Rat a Tat
by Frank Jacobson
  jake@scorpsboard.com

Rat–A–Tat #4

Okay! I apologize. Forgive me. I’m sorry. I messed up. I made a boo-boo. I goofed. I forgot. My dog ate it. There was a fire. I lost it. Someone stole it. My computer crashed. I got the ‘Love Bug’ virus. My nine-pin dot matrix printer ribbon broke.

Now that I’ve used every excuse in the world for not submitting my monthly column to the editors of sCORPSboard, I give you this month’s column. Actually, the editors of sCORPSboard have been both very patient and very nice to me about my not submitting my columns for the board. It’s just that I kept getting this weird feeling that I forgot something whenever they were around. Caryn would occasionally look over the top of her glasses and give me a cold glare and remind me that as a guard member, she had access to a sword. Cathy would gently pick up her soprano, turn in my direction, place the bell of the horn close to my ear, and screech out a note that would rattle my little brain inside the big empty skull. I figured that I’d better write something before things escalated.

When I last wrote, I spoke about an injury I had to my wrist as a beginning drummer, and how I overcame the injury to develop my range of motion and lost chops. I mentioned how my instructor at the time advised me to use a pillow so I could develop more speed and bounce using my muscle versus the bounce of a practice pad or drum. It worked for me. Several readers sent me e-mail also recommending pillows for practicing their ‘diddles’, as well as the use of hand exercises to develop their finger muscles. Of course, I don’t recommend anything for rehabilitation of an injury unless you speak with your physician first. Your doctor will know the particulars of your injury and can recommend a regimen of therapy to help regain your strength.

From some of the input I received from members of my own corps, and from reading the newsgroup ‘rec.arts.marching.drumcorps’, injuries to drummers are quite common. One particular topic that keeps rearing it’s ugly head is (insert drum roll here) carpal tunnel injuries from playing on kevlar. The familiar sentences, "I got carpal tunnel from playing on kevlar." Or "Matched grip gave me carpal tunnel in the left hand." Make me want to cringe. Carpal tunnel has another name. That name being ‘repetitive stress syndrome’ or ‘cumulative trauma disorder’. This is what I’ve found from the Multimedia Web Groups’ Web page.

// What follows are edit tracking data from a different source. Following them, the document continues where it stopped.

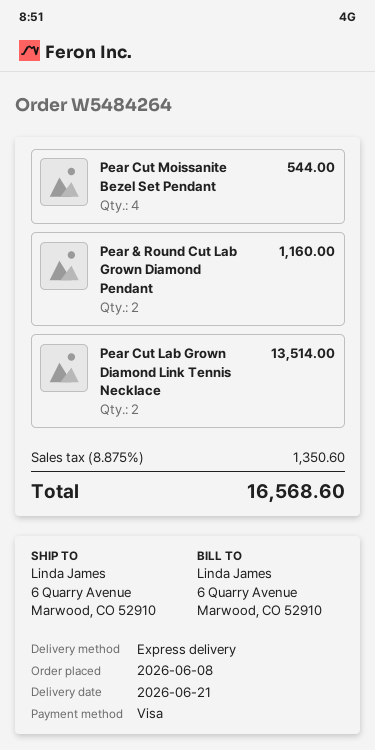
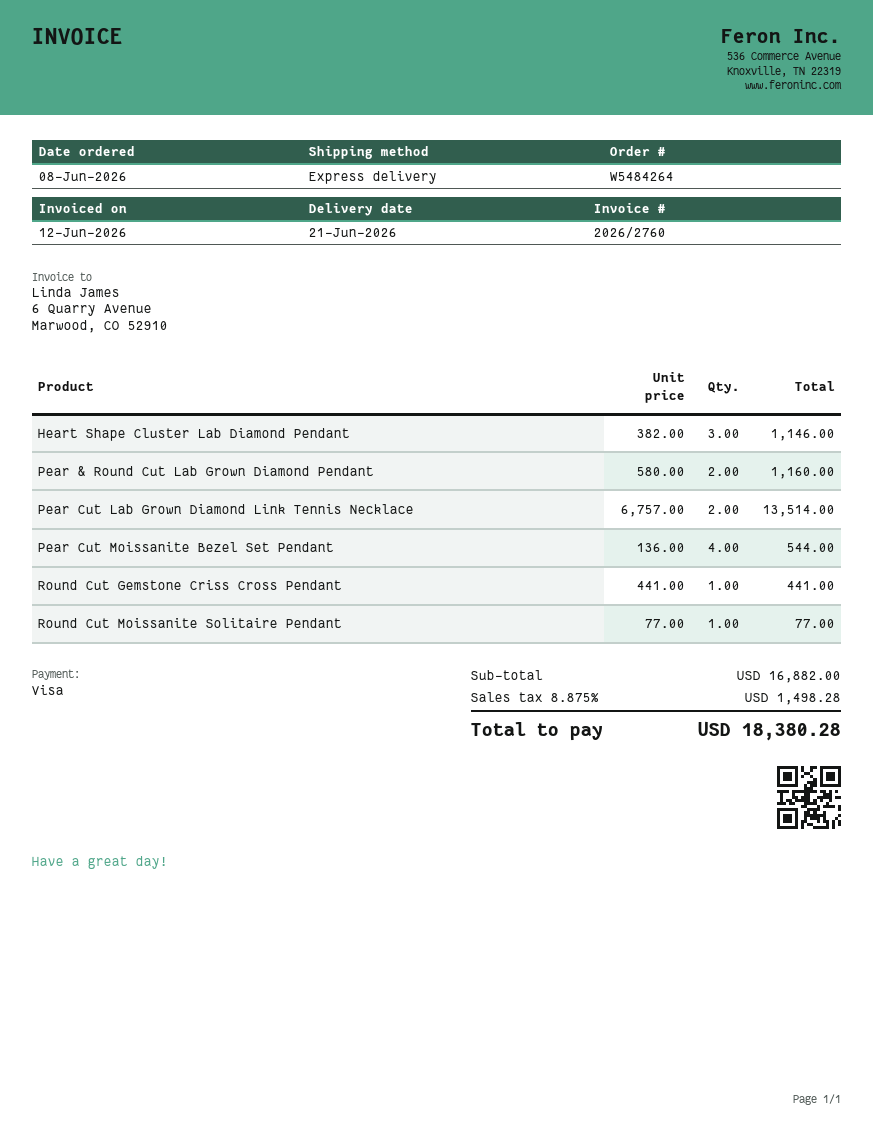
Heart Shape Cluster Lab Diamond Pendant: none -> 3 for 1146.00
Round Cut Gemstone Criss Cross Pendant: none -> 1 for 441.00
Round Cut Moissanite Solitaire Pendant: none -> 1 for 77.00
tax: 8.875% = 1350.60 -> 8.875% = 1498.28
total: 16568.60 -> 18380.28

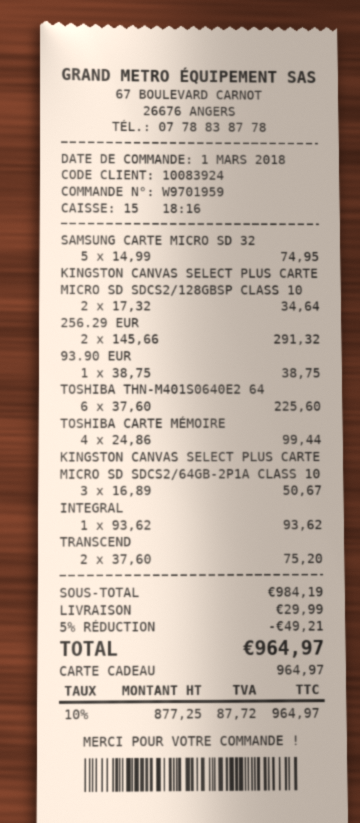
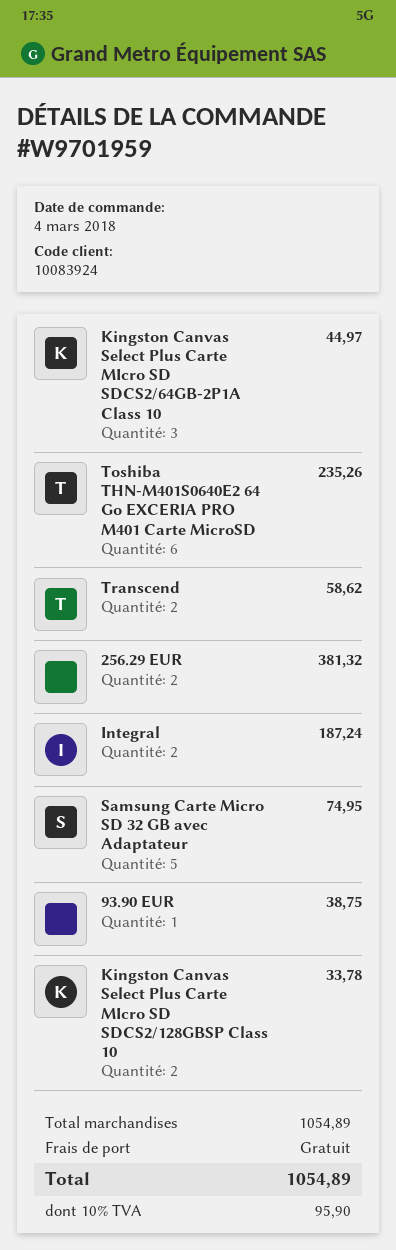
order date: 2018-03-01 -> 2018-03-04
KINGSTON CANVAS SELECT PLUS CARTE MICRO SD SDCS2/128GBSP CLASS 10: 2 for 34.64 -> 2 for 33.78
256.29 EUR: 2 for 291.32 -> 2 for 381.32
TOSHIBA THN-M401S0640E2 64: 6 for 225.60 -> 6 for 235.26
TOSHIBA CARTE MÉMOIRE: 4 for 99.44 -> none
KINGSTON CANVAS SELECT PLUS CARTE MICRO SD SDCS2/64GB-2P1A CLASS 10: 3 for 50.67 -> 3 for 44.97
INTEGRAL: 1 for 93.62 -> 2 for 187.24
TRANSCEND: 2 for 75.20 -> 2 for 58.62
subtotal: 984.19 -> 1054.89
discount: 5% = 49.21 -> none
shipping: 29.99 -> 0.00
tax: 10% = 87.72 -> 10% = 95.90
total: 964.97 -> 1054.89

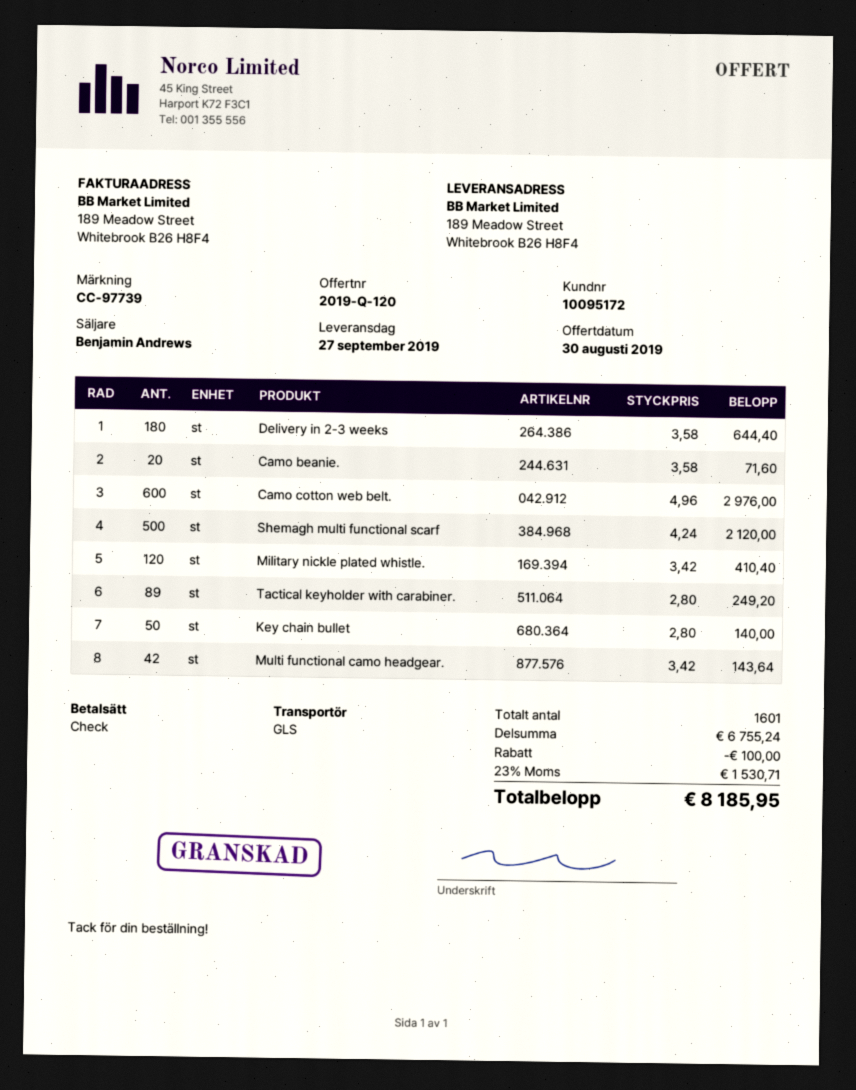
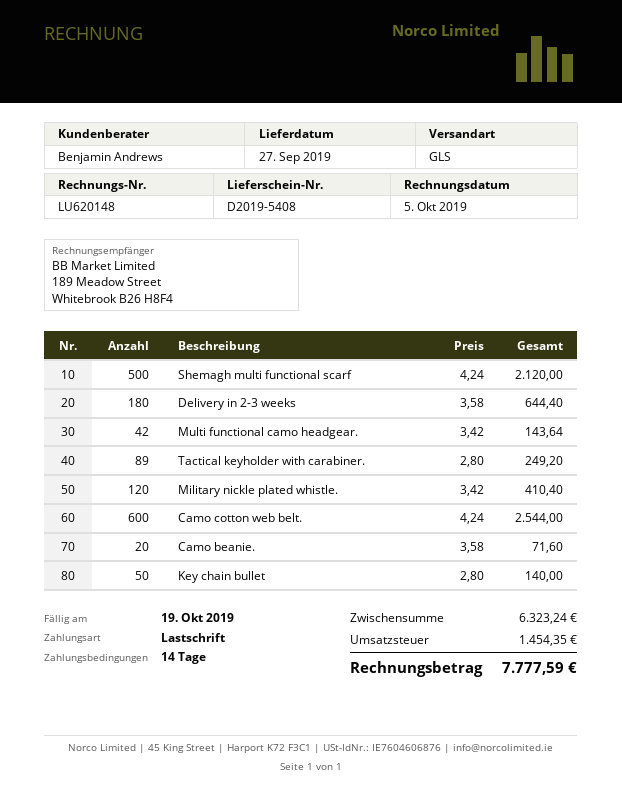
payment method: cheque -> direct debit
Camo cotton web belt.: 600 x 4.96 = 2976.00 -> 600 x 4.24 = 2544.00
subtotal: 6755.24 -> 6323.24
discount: 100.00 -> none
tax: 1530.71 -> 1454.35
total: 8185.95 -> 7777.59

Carpal tunnel syndrome is a common problem that affects the hand and wrist. This condition, or syndrome, has become the focus of much attention in the last few years due to suggestions that it may be linked to occupations that require repetitive use of the hands - such as typing. In reality, there are many people who develop this condition - regardless of the type of work that they do.

Anatomy: The Median Nerve
Carpal tunnel syndrome (CTS) is a condition that results when the median nerve does not work properly. Usually, this is thought to occur because there is too much pressure on the nerve as it runs into the wrist through an opening called the carpal tunnel. It may be easier to understand how this occurs if you understand some of the anatomy of the wrist. The median nerve runs into the hand to supply sensation to the thumb, index finger, long finger, and half of the ring finger. The nerve also supplies a branch to the muscles of the thumb, the thenar muscles. These muscles help move the thumb and are very important in moving the thumb so that you can touch each of the other fingers. This motion is called opposition.

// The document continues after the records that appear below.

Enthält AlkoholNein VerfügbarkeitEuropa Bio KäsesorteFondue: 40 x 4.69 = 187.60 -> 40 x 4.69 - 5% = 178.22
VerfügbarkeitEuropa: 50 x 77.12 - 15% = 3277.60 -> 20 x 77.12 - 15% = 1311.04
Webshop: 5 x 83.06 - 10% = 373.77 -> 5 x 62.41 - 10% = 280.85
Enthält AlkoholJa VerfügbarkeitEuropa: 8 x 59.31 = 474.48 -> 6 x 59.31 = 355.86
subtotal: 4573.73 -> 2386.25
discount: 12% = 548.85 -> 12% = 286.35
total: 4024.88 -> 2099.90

The carpal tunnel is an opening into the hand that is made up of the bones of the wrist on the bottom and the transverse carpal ligament on the top. If you were to look at a cross section of the wrist, it would allow you to visualize the anatomy of the carpal tunnel. Through this opening called the carpal tunnel, the median nerve and the flexor tendons run into the hand. The median nerve lies just under the transverse carpal ligament.

The flexor tendons are important because they allow us to move the fingers and the hand, such as when we grasp objects. The tendons are covered by a material called tenosynovium. The tenosynovium is very slippery, and allows the tendons to glide against each other as the hand is used to grasp objects. Any condition that causes irritation or inflammation of the tendons can result in swelling and thickening of the tenosynovium. As the tenosynovium covering all of the tendons begin to swell and thicken, the pressure begins to increase in the carpal tunnel - because the bones and ligaments that make up the tunnel are not able to stretch in response to the swelling. Increased pressure in the carpal tunnel begins to squeeze the median nerve against the transverse carpal ligament - because the nerve is the softest structure in the carpal tunnel. Eventually, the pressure reaches a point when the nerve can no longer function normally. Pain and numbness in the hand begins.

One of the first symptoms of carpal tunnel syndrome is numbness in the distribution of the median nerve. This is quickly followed by pain in the same distribution. The pain may also radiate up the arm to the shoulder, and, sometimes the neck. If the condition is allowed to progress, weakness of the thenar muscles can occur. This results in an inability to bring the thumb into opposition with the other fingers and hinders one's grasp.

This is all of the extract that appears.